ATPS is present in both photosynthetic and non-photosynthetic organisms, in both prokaryotes and eukaryotes, and is involved in a variety of S-dependent processes. In proteobacteria, the genes for sulfate uptake and assimilation are organized in the cys operon, which in Escherichia coli and Salmonella typhimurium is composed of 18 genes (Leyh, 1993). Two of these genes, cysD and cysN, encode, respectively, the small (27 kDa) and the large (62 kDa) subunit of the heterodimeric ATPS (Leyh et al., 1988). The main peculiarity of bacterial ATPS is that the cysN subunit possesses a GTP-binding site and acts as a GTPase (Liu et al., 1994; Mougous et al., 2006). The energy derived from the hydrolysis of GTP fuels the ATPS activity of cysD (Leyh, 1993; Liu et al., 1994). Surprisingly, in the symbiotic diazotrophic bacterium Rhizobium meliloti, genes analogous to cysD and cysN, named nodP and nodQ, were found in the cluster of the nodulin genes where they participate to the biosynthesis of a sulfated nodulation factor (Schwedock and Long, 1990).

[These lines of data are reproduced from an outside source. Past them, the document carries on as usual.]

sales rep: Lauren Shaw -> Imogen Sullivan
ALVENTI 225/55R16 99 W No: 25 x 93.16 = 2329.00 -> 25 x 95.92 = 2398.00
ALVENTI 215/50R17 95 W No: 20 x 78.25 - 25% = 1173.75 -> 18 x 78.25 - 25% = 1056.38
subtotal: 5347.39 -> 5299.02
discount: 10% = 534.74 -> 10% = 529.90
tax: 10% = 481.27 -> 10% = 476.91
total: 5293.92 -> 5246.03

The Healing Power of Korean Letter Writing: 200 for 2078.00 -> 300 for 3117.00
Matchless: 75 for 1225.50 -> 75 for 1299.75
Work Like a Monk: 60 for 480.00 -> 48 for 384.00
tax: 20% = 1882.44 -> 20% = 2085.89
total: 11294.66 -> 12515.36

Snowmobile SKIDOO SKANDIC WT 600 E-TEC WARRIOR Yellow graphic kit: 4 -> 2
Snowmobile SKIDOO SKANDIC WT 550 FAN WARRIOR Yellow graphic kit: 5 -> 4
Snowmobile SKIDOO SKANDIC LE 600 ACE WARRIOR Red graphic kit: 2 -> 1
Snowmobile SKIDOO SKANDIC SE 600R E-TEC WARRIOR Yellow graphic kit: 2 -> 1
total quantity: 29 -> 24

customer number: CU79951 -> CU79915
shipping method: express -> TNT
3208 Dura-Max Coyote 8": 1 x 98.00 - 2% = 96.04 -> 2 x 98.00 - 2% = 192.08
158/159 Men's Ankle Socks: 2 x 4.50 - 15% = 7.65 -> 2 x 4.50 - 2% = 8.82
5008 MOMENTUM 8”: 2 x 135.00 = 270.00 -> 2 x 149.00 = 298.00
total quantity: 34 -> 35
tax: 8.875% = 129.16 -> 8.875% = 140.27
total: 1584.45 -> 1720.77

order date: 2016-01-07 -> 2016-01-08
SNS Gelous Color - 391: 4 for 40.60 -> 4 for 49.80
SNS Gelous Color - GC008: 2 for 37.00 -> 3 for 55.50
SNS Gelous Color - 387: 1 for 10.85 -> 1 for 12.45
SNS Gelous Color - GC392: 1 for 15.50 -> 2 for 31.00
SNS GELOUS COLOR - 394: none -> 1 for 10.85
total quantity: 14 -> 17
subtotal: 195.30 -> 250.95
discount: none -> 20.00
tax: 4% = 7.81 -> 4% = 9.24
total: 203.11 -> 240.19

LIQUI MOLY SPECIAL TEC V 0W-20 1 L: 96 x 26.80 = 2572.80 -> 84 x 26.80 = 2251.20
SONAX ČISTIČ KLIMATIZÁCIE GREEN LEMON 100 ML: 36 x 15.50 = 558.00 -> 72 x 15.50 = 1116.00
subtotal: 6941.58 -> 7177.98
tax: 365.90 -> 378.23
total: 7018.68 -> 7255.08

The crystalline structure of the thermophile Thermus thermophilus (Taguchi et al., 2004), the purple sulfur bacterium Allochromatium vinosum (Parey et al., 2013) and a symbiont of the hydrothermal vent tubeworm Riftia pachyptila (Beynon et al., 2001) revealed that, in these organisms, ATPS is a homodimeric enzyme. Also the ATPS crystal structure of the hyperthermophile bacterium Aquifex aeolicus shows that the enzyme is homodimeric and, differently from the above mentioned species, contains a functional APK domain at the ATPS C-terminus (Yu et al., 2007). Similarly to A. aeolicus, fungi possess an ATPS fused to an APK-like motif at the C-terminus (Figure 3D). In Penicillium chrysogenum, the two domains are organized in a homohexamer of 63.7 kDa subunits (see crystal structure in MacRae et al., 2001) and the APK domain carries out a PAPS-mediated allosteric regulation on the ATPS domain (MacRae et al., 2002). Also the ATPS of Saccharomyces cerevisiae is a homohexamer with 58 kDa monomers, as it emerges from the enzyme crystal structure (Ullrich et al., 2001); in this enzyme, however, the APK domain does not appear to have a catalytic function and probably has a structural role in the association of the ATPS monomers (Lalor et al., 2003).

Figure 3

Domain models of ATP sulfurylase (ATPS). (A) ATPS proteins of cyanobacteria, green algae, red algae, plastidial isoform of “red lineage” algae (with the exception of T. pseudonana). (B) metazoan PAPS synthetase with an APS kinase (APK) domain at the N-terminus of the ATPS domain. (C) cytosolic ATPS proteins of diatoms and haptophytes with an APK domain at the N-terminus and a pyrophosphatase (PPiase) domain at the C-terminus. (D) ATPS proteins of fungi and of the thermophylic bacterium Aquifex aeolicus fused with an APK domain at the C-terminus. (E) ATPS proteins of dinoflagellates, the apicomplexan Chromera velia and the filasterian Capsaspora owczarzaki, fused with an APS reductase (APR) at the N-terminus.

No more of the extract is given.